Si la grippe peut vous clouer au lit avec le nez encombré, une grande fatigue et forte fièvre, elle augmenterait également de 40 % votre risque d’être victime d’un accident vasculaire cérébral (AVC) selon deux études publiées dans la revue de l’American Heart Associationle 30 janvier dernier. « Le risque est maximal pendant les 15 jours de grippe et commence à diminuer avec le temps », commente l’une des chercheuses principales Amelia Boehme, professeure à l’Université de Columbia (États-Unis). Mais il perdurerait encore pendant près d’un an.

UN LIEN POUR LE MOMENT INEXPLIQUÉ

Dans une base de données médicale de l’État de New York, les chercheurs ont identifié près de 31 000 patients âgés en moyenne de 71,9 ans, admis à l’hôpital pour un AVC ischémique survenu en 2014. L’équipe de la professeure Boehme a examiné l’historique des hospitalisations de chaque malade pendant les deux années qui ont précédé leur accident. Les chercheurs s’attendaient à observer des différences entre les hommes et les femmes, les citadins et les ruraux, les différentes origines ethniques…

Au lieu de cela, les scientifiques ont découvert que toutes les populations présentaient un risque similaire… après avoir combattu la grippe. Les personnes risquaient en effet davantage de souffrir d’un AVC si elles avaient été admises à l’hôpital avec des symptômes pseudo-grippaux. Il existe différentes raisons pouvant expliquer ce lien, mais aucune conclusion définitive n’a été formulée. Les scientifiques soupçonnent toutefois l’inflammation provoquée par l’infection grippale de rendre le corps plus vulnérable aux AVC et aux crises cardiaques.
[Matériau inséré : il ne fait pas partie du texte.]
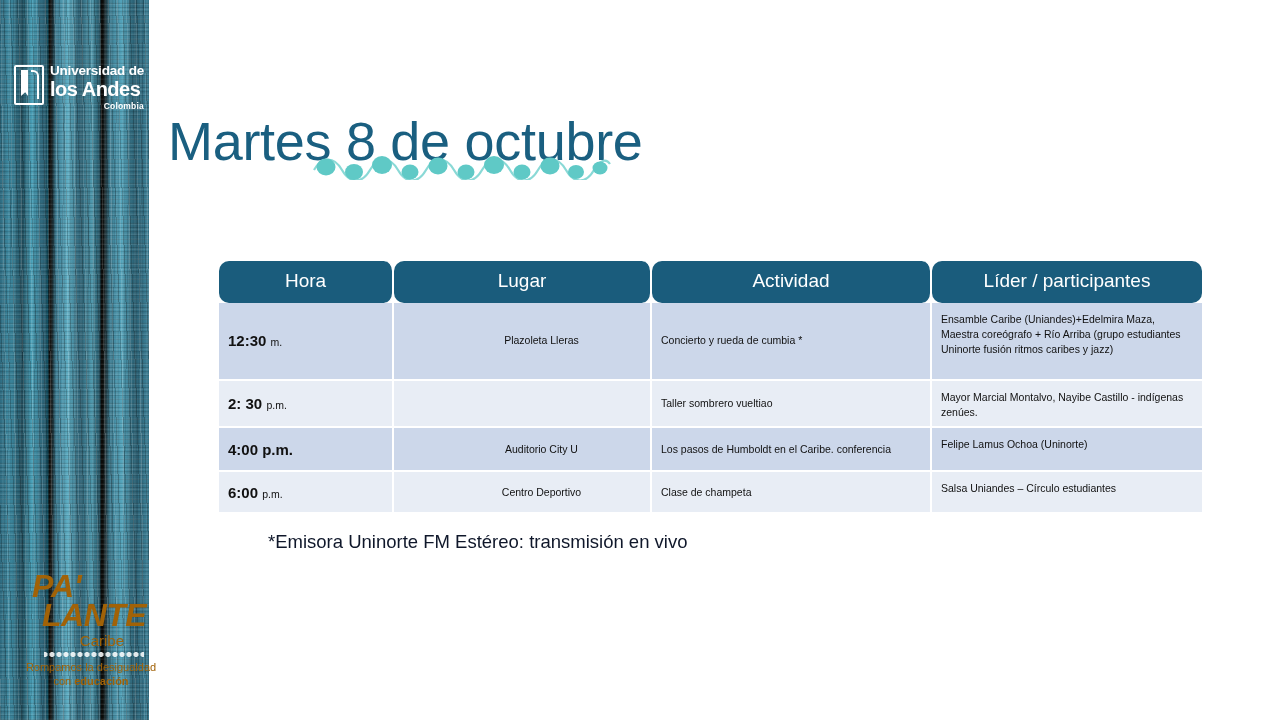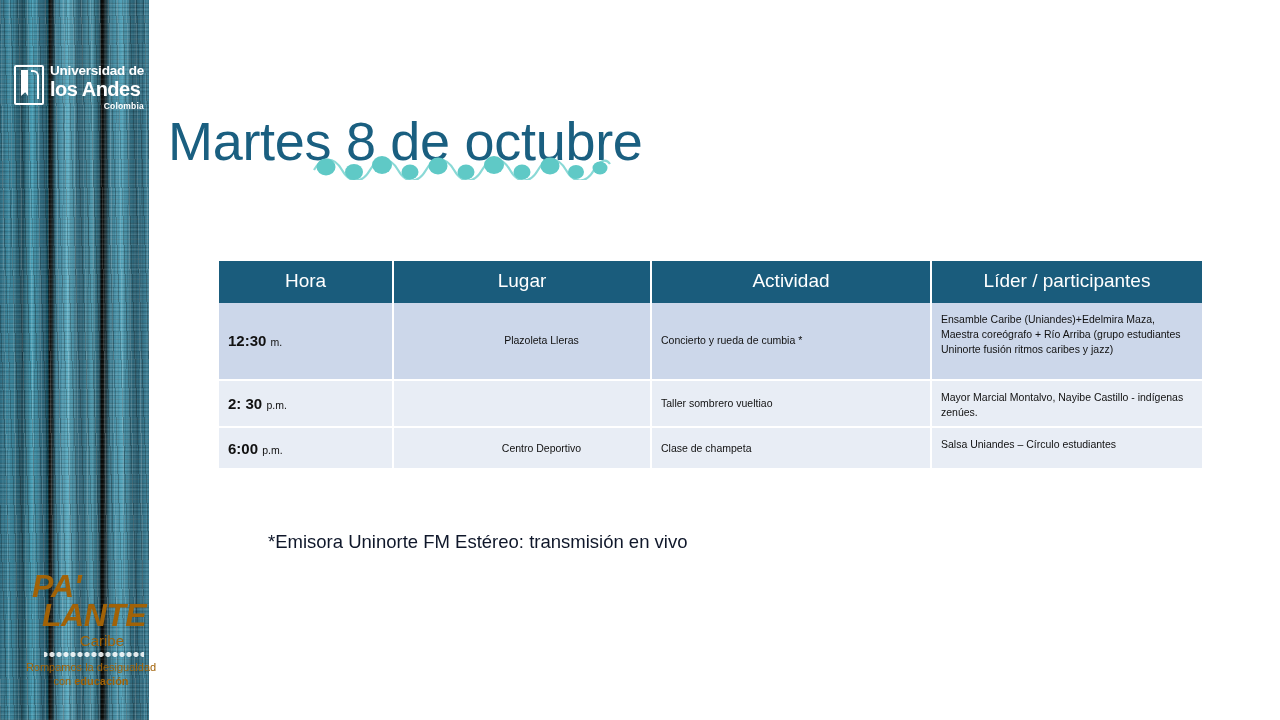--- a/index.html
+++ b/index.html
@@ -233,6 +233,7 @@
     padding: 9px 18px 11px;
     border-right: 2px solid #ffffff;
     vertical-align: middle;
+    border-radius: 10px;
   }
   #schedule-table thead th:last-child { border-right: none; }
 

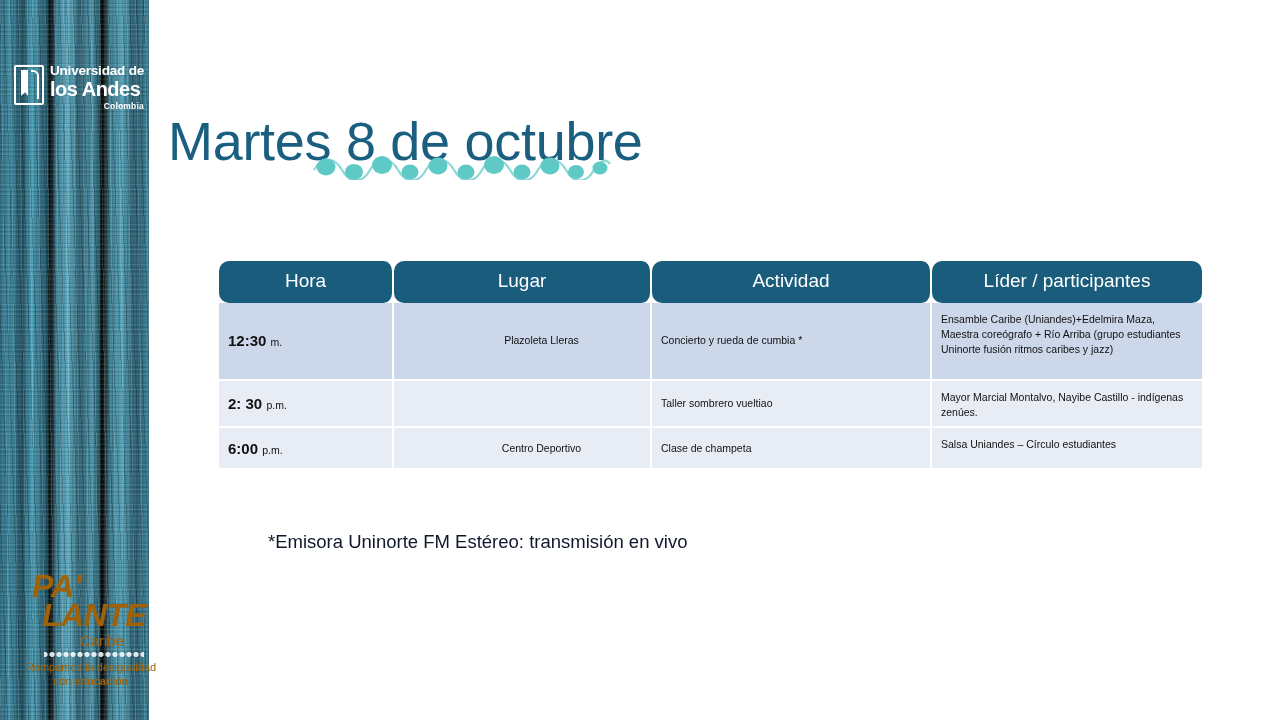--- a/index.html
+++ b/index.html
@@ -346,6 +346,12 @@
         <td class="act">Taller sombrero vueltiao</td>
         <td class="lider">Mayor Marcial Montalvo, Nayibe Castillo - indígenas zenúes.</td>
       </tr>
+      <tr class="odd" style="height:44px">
+        <td class="hora"><b>4:00 p.m.</b> <span class="ampm"></span></td>
+        <td class="lugar">Auditorio City U</td>
+        <td class="act">Los pasos de Humboldt en el Caribe. conferencia</td>
+        <td class="lider">Felipe Lamus Ochoa (Uninorte)</td>
+      </tr>
       <tr class="even" style="height:42px">
         <td class="hora"><b>6:00</b> <span class="ampm">p.m.</span></td>
         <td class="lugar">Centro Deportivo</td>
LA DISSECTION DE L’ARTÈRE CERVICALE, CAUSE D’AVC

Une deuxième étude, réalisée par les chercheurs de la même Université de Columbia, a quant à elle révélée le risque accru de souffrir d’une dissection de l’artère cervicale après une grippe. Or il s’agit là d’une des principales causes d’AVC, car elle affecte l’irrigation sanguine du cerveau. L’analyse des données de près de 3 900 patients leur a permis d’arriver à cette conclusion : les individus étaient plus susceptibles d’être atteints par une dissection de l’artère cervicale lorsqu’une maladie pseudo-grippale leur a été diagnostiquée dans les 30 jours précédant cette déchirure.

Les chercheurs encouragent ainsi les populations à aller se faire vacciner. Selon eux, le vaccin antigrippal protège non seulement contre l’infection, mais réduirait également le risque de complications graves.